Under the Top Ten Things Young Women Need to Know (That Feminists Won't Tell Them!) are shockers like this one: "Flowers, candy, and opened doors aren't weapons of oppression." This, of course, is welcome news to all those ol' diehard libbers who will no longer have to refuse bouquets on birthdays, or push ahead through the door of the movie theater and buy their own M&Ms.
These are the really steamy books labeled as self-help. They exist because self-help is more available in the average bookstore than pornography — and so much easier to explain if the government finally does manage to get into your Internet book-buying records.
"Sex With the Lights On: 200 Illuminating Sex Questions Answered" by Ducky DooLittle (Carroll & Graf, $15.95) was a strong candidate for the porn-dressed-up as-self-help category. There's no denying Ducky's extensive credentials for answering questions about the hydraulics, if not the romance, of sexual acts.

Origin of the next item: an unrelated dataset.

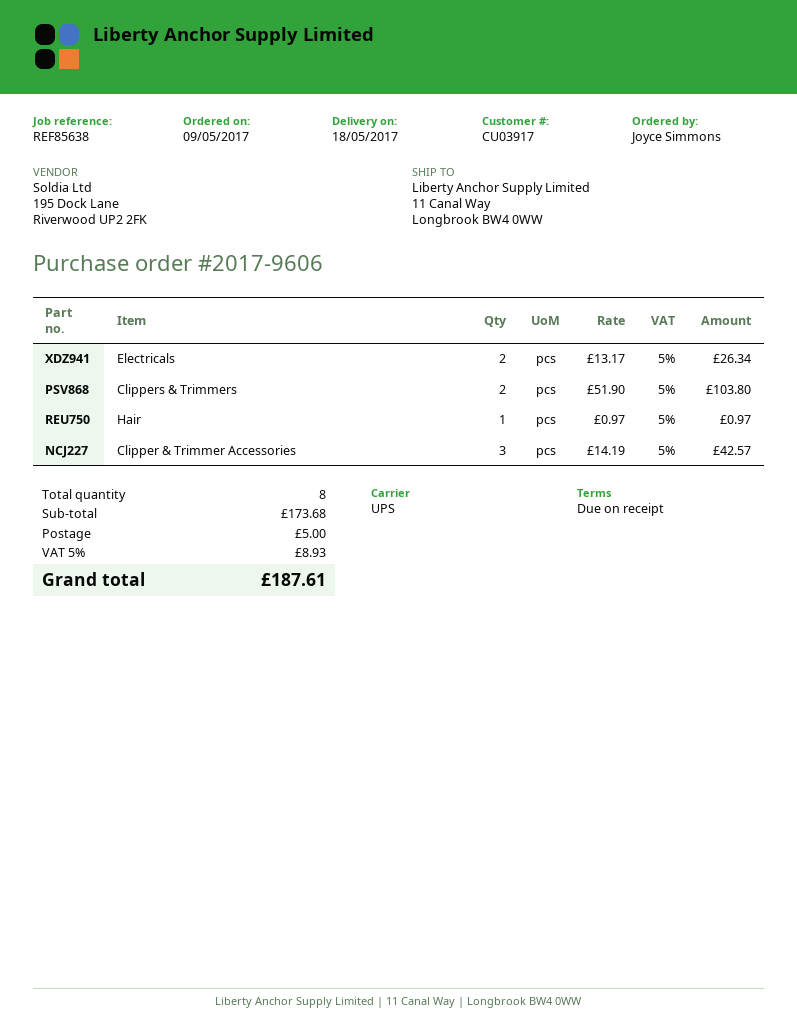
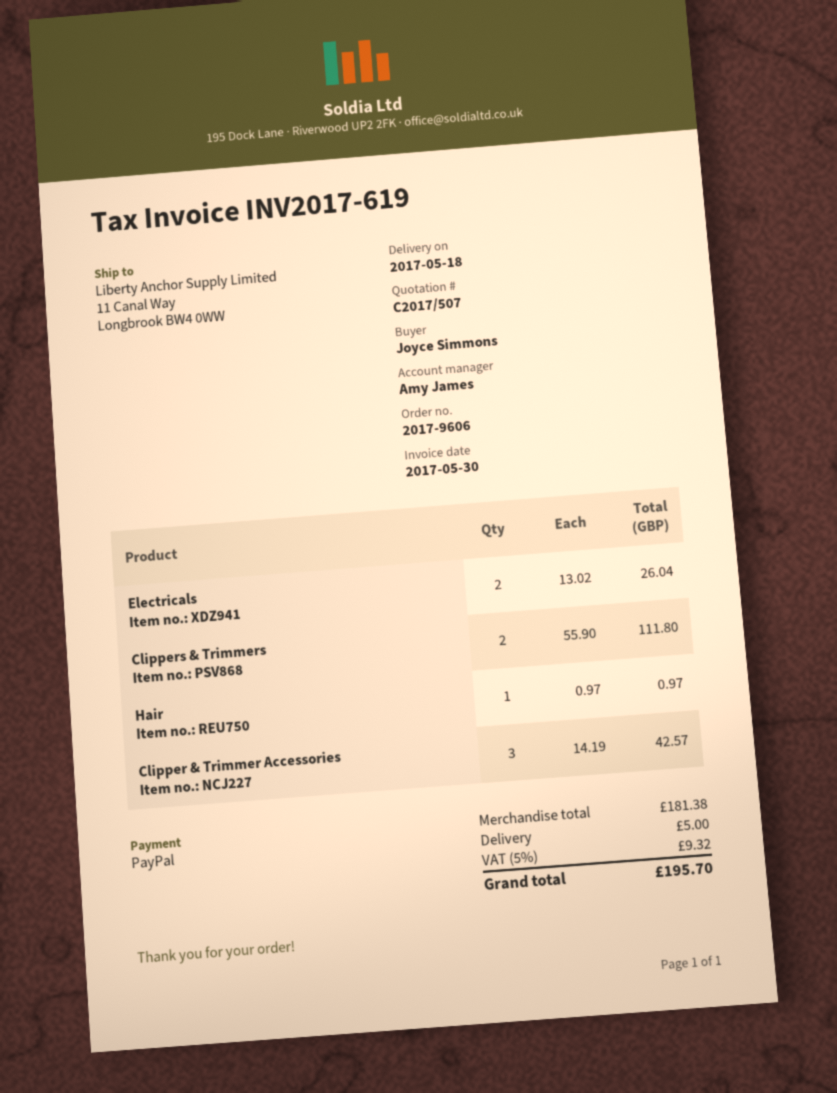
Electricals: 2 x 13.17 = 26.34 -> 2 x 13.02 = 26.04
Clippers & Trimmers: 2 x 51.90 = 103.80 -> 2 x 55.90 = 111.80
subtotal: 173.68 -> 181.38
tax: 5% = 8.93 -> 5% = 9.32
total: 187.61 -> 195.70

Ducky started out as an exotic dancer in sleazy New York City clubs, then took her sex-advice show on the lecture and TV circuit. She's gained some health-education credibility along the way, but her book clearly has its roots in her early days as a shake-it-in-your-face kinda gal.
Trouble is, capturing steamy stuff on paper is tough. Ducky's 200 questions — never mind the answers — are as mechanical as can be, and the sheer volume of so many how-does-it-work queries is overwhelming. The result feels a little like the brain-freeze that comes when assembling one of those giant Swedish entertainment centers. Halfway through the project you realize you've lost sight of what you're doing and why you have all those wing nuts left over.
Kimberly Marlowe Hartnett is a writer living in Portland.